WHAT TO PRODUCE =
Under this line are the records; write out word for word the part that begins at the line containing "subtotal: 11051.00 -> 10664.00" and ends at the line containing "total: 11370.63 -> 10974.67", and no more.

SUPPLIED ENTRIES =

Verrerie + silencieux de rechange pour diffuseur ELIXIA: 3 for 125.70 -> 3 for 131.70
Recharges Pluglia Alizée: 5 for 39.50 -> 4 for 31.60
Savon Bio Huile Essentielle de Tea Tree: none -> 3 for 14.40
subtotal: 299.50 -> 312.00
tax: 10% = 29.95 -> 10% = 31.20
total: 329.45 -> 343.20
---
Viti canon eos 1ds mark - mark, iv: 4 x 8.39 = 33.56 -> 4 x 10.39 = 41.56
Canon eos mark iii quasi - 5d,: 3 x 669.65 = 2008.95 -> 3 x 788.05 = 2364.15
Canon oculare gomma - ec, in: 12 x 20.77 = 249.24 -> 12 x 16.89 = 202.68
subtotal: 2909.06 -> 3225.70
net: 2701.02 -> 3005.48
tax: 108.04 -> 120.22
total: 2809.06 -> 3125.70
--
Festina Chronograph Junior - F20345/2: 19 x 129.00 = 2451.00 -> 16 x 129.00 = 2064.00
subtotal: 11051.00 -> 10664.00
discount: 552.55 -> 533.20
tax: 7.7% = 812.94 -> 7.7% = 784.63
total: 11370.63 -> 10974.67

OUTPUT FOR THIS TASK =
subtotal: 11051.00 -> 10664.00
discount: 552.55 -> 533.20
tax: 7.7% = 812.94 -> 7.7% = 784.63
total: 11370.63 -> 10974.67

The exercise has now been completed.